TASK TO CARRY OUT: In the data below, locate the line containing "color: #ec4899 ->" and the line containing "20h42 da noite", then retype both and everything between them exactly. Pictures are not part of the copy.

DATA SHOWN:
______________________________

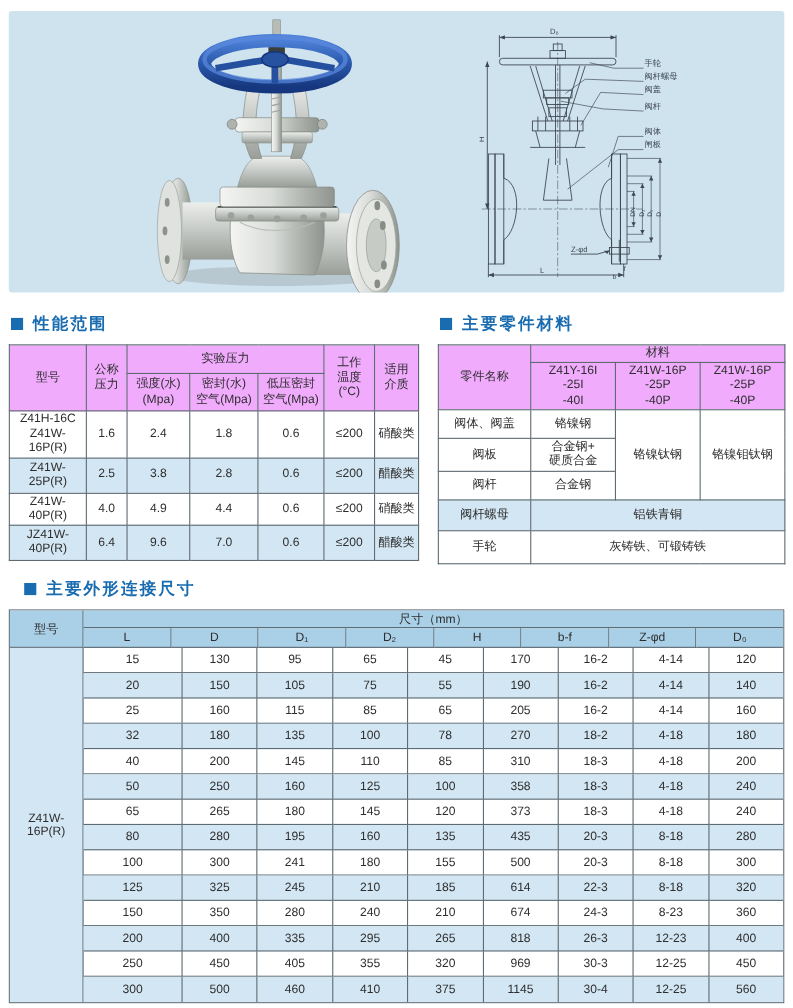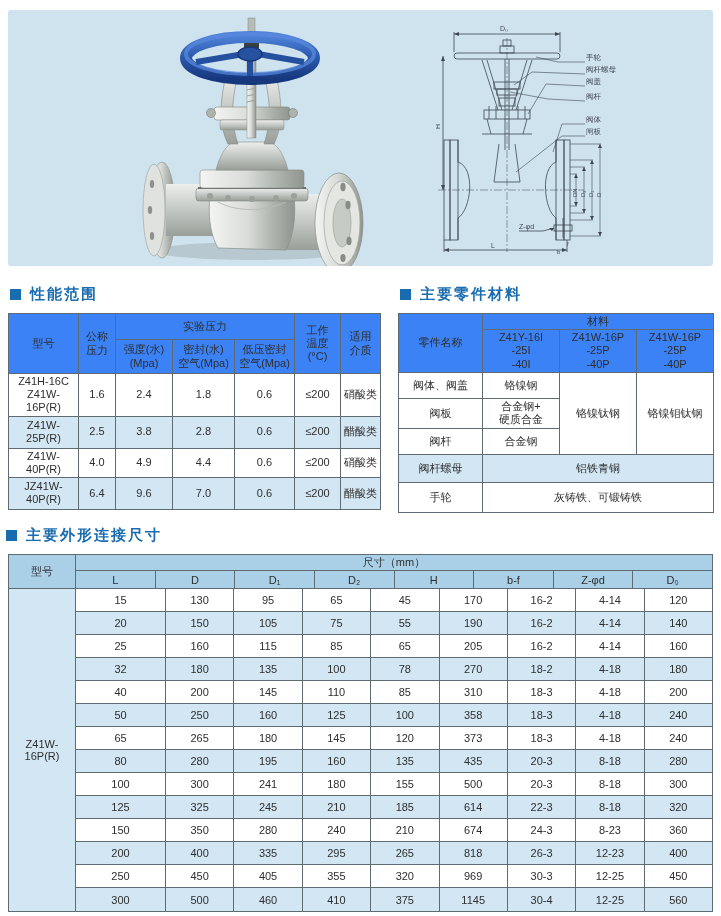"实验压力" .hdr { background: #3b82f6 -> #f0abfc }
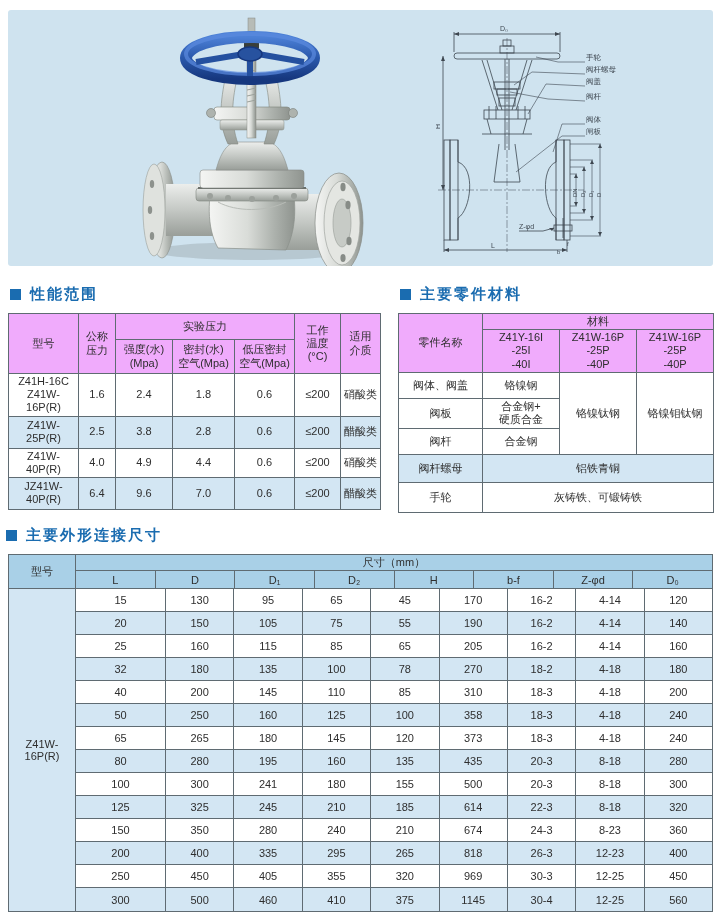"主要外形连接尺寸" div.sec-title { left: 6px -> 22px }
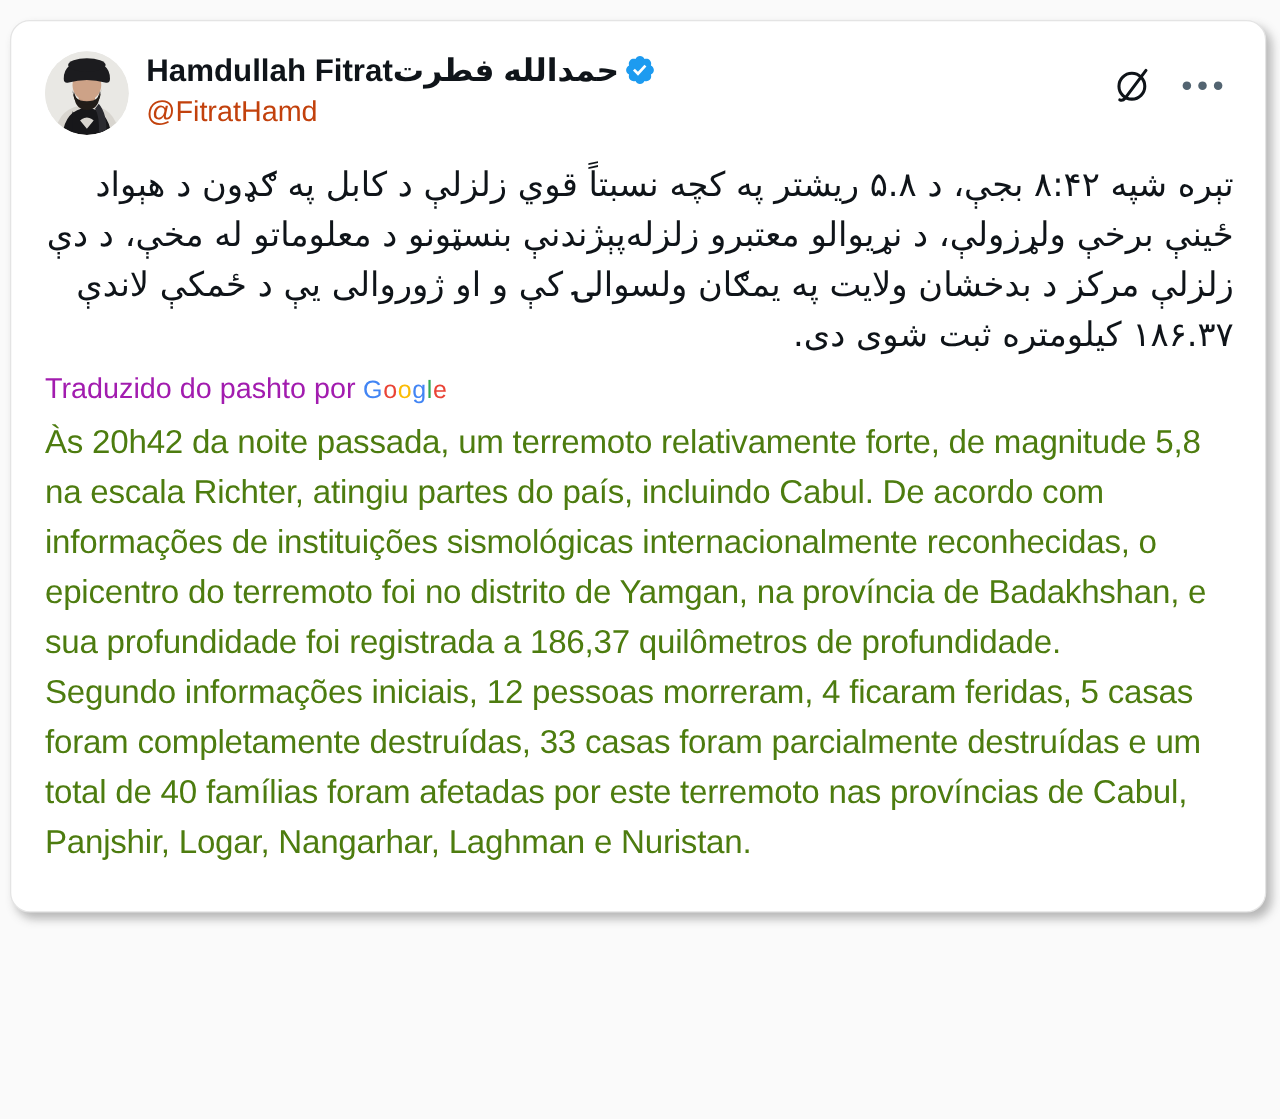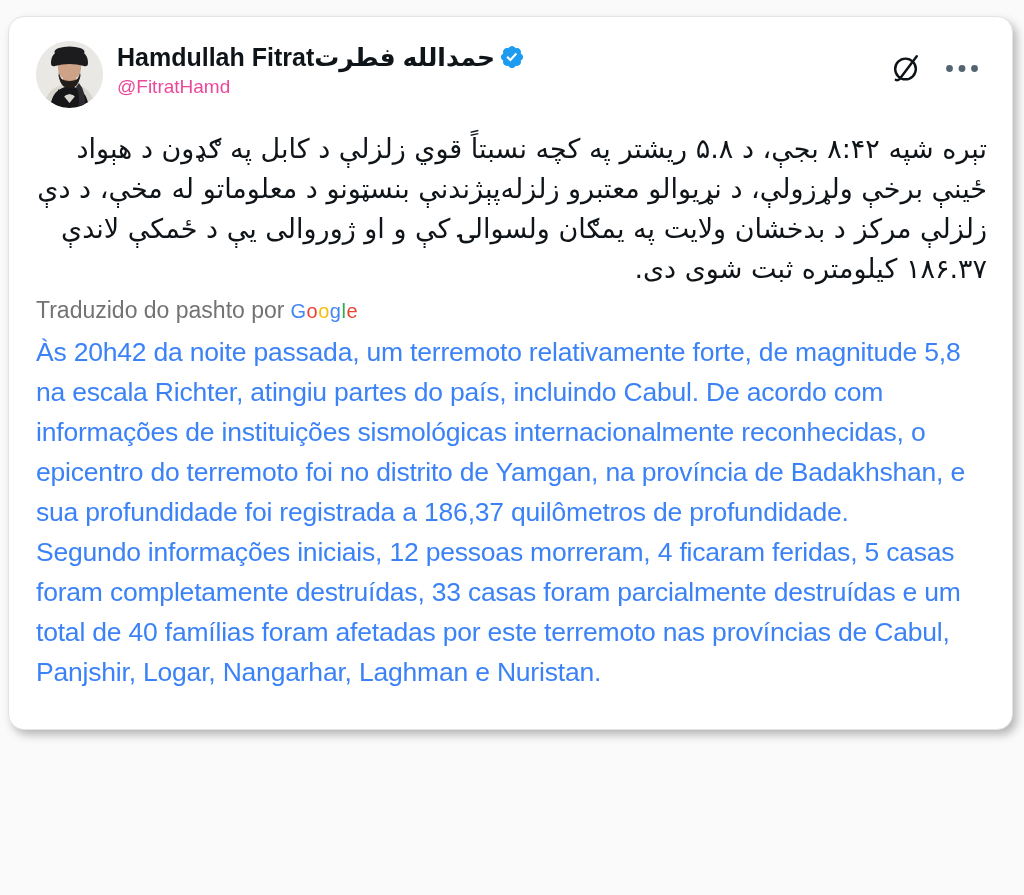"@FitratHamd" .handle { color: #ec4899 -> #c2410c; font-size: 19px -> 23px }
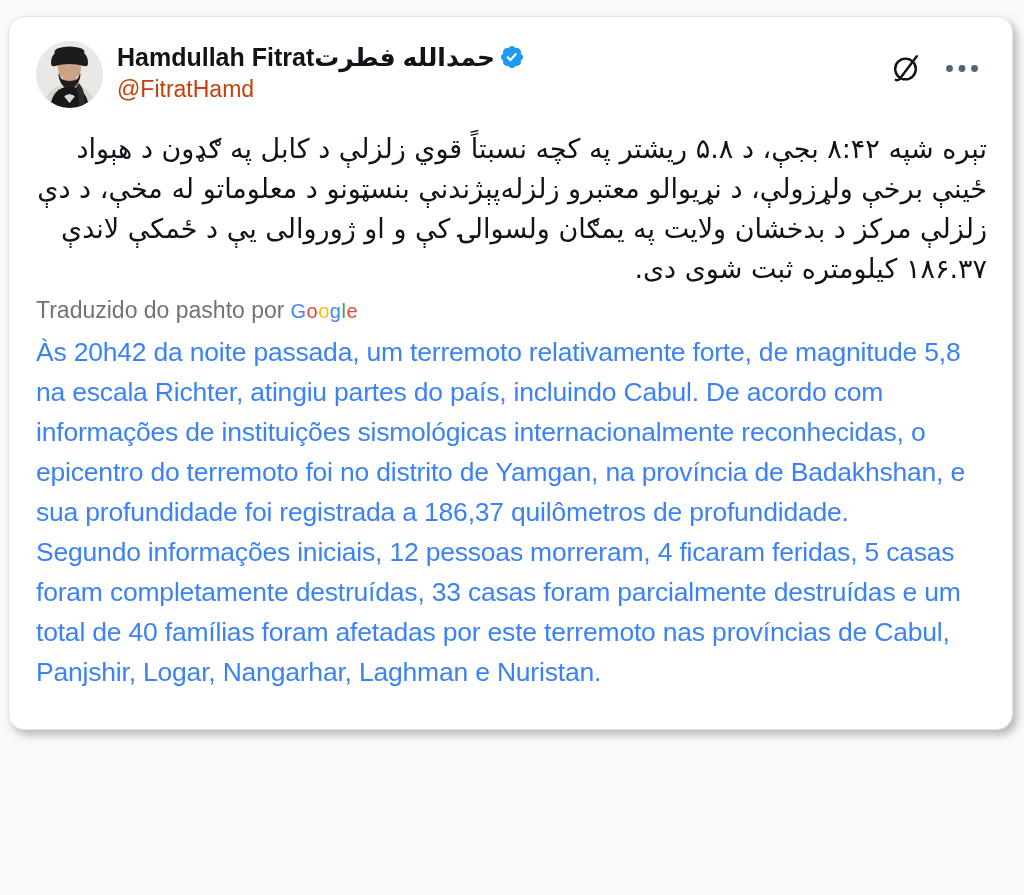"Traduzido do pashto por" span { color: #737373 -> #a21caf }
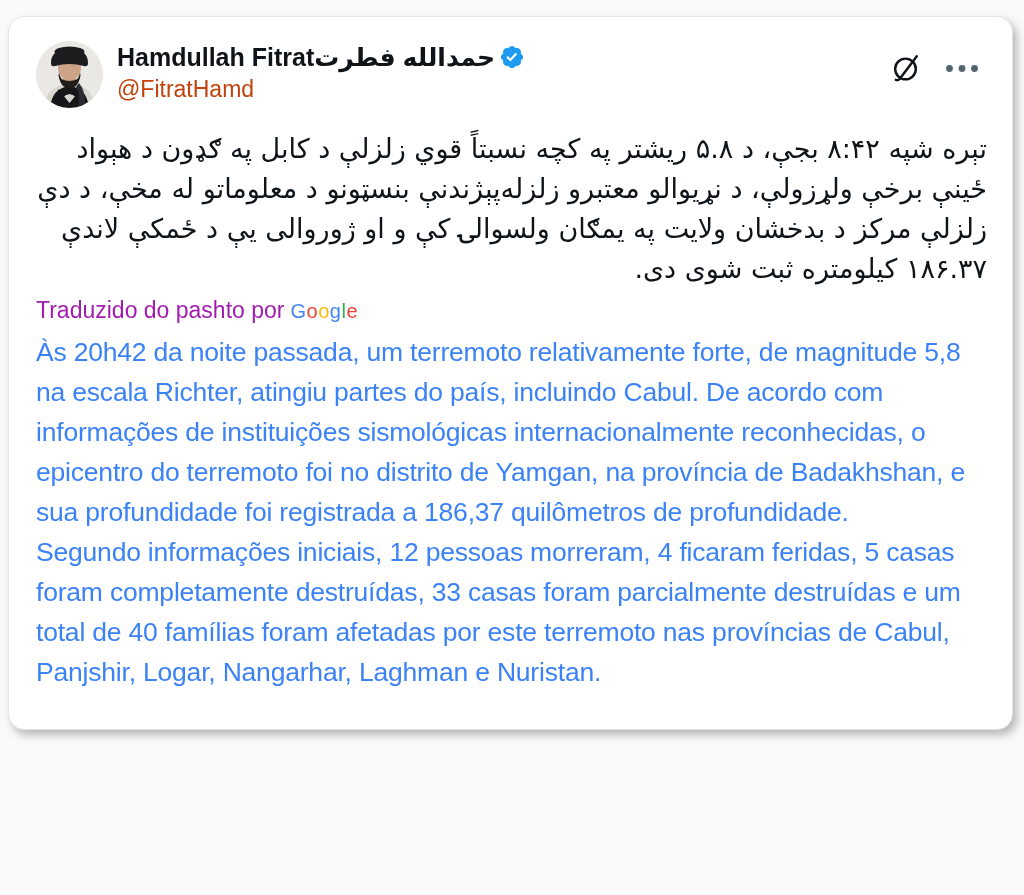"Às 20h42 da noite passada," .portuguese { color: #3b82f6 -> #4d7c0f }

______________________________

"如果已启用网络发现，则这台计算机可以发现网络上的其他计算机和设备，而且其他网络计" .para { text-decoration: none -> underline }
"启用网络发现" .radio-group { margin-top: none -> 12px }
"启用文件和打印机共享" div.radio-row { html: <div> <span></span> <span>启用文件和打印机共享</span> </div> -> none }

______________________________

FINAL ANSWER:
"@FitratHamd" .handle { color: #ec4899 -> #c2410c; font-size: 19px -> 23px }
"Traduzido do pashto por" span { color: #737373 -> #a21caf }
"Às 20h42 da noite passada," .portuguese { color: #3b82f6 -> #4d7c0f }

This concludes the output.